- Directed by: Ruben Fleischer
- Written by: Rob Klein; John Solomon;
- Produced by: Andy Samberg; Jason Momoa; Ali Bell; Brian Andrew Mendoza; Thomas Sibbett;
- Starring: Jason Momoa; Andy Samberg; Aimee Carrero; Jai Courtney;
- Cinematography: Kramer Morgenthau
- Production companies: On The Roam; Party Over Here;
- Distributed by: Netflix
- Country: United States
- Language: English

= Protecting Jared =

Upcoming American action comedy film

Protecting Jared is an upcoming American action comedy film directed by Ruben Fleischer and written by Rob Klein and John Solomon. The film stars Jason Momoa, Andy Samberg, Aimee Carrero, and Jai Courtney. It is scheduled to be released by Netflix.

== Premise ==
An underachieving former military cadet takes a security job protecting a tech billionaire he dislikes.

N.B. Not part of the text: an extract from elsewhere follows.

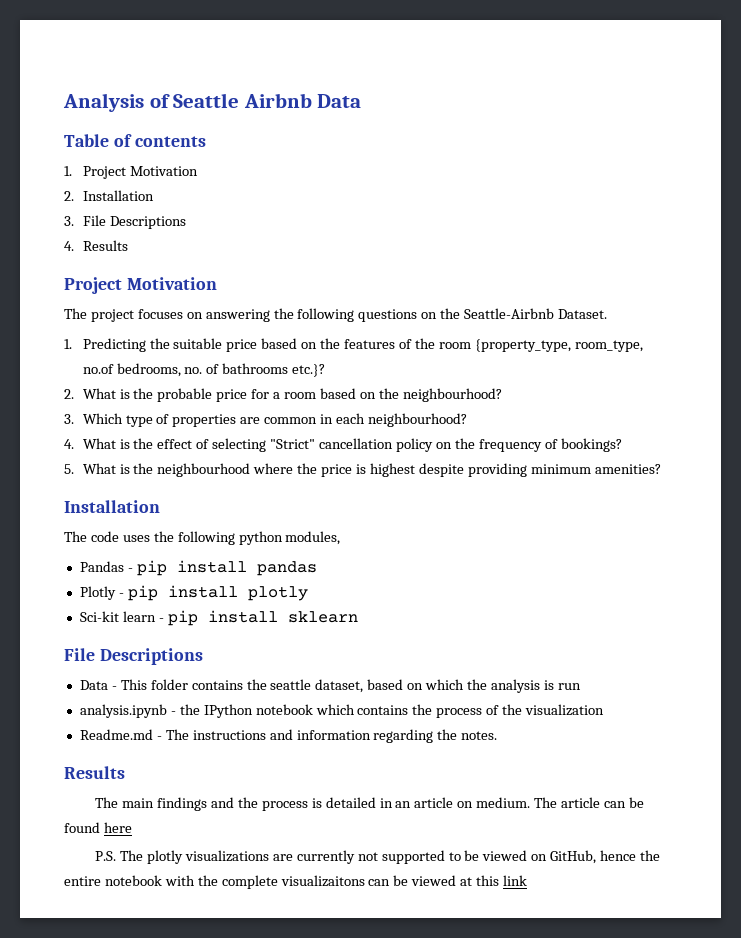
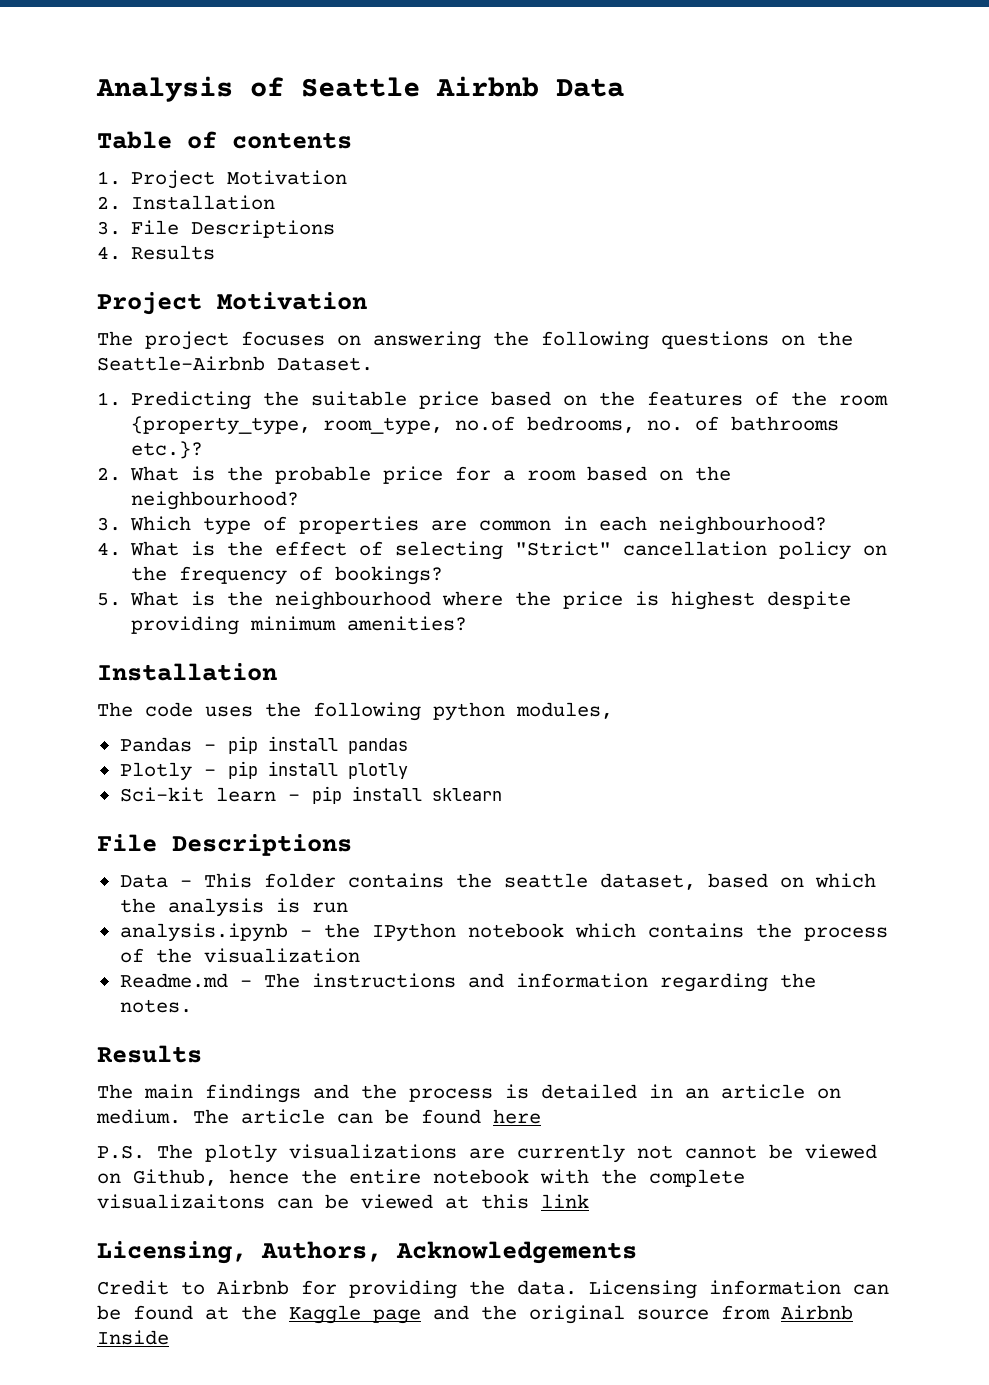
[381,850,461,864] supported to -> [685,1145,757,1159] cannot
[550,850,597,864] GitHub, -> [133,1169,217,1186] Github,
(528, 880) none -> [97,1241,637,1264] [97,1280,889,1299] [97,1305,853,1324] [97,1330,169,1345] // Licensing, Authors, Acknowledgements // Credit to Airbnb for providing the data. Licensing information can be found at the Kaggle page and the original source from Airbnb Inside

After armed commandos attempt to kidnap the billionaire, the pair are forced to escape through the Hawaiian wilderness.

== Cast ==
- Jason Momoa
- Andy Samberg
- Aimee Carrero
- Jai Courtney

== Production ==
In March 2026, Aimee Carrero and Jai Courtney joined the cast of the film.

Principal photography took place in Hawaii from February to May 2026.

== Release ==
The film is scheduled to be released on Netflix.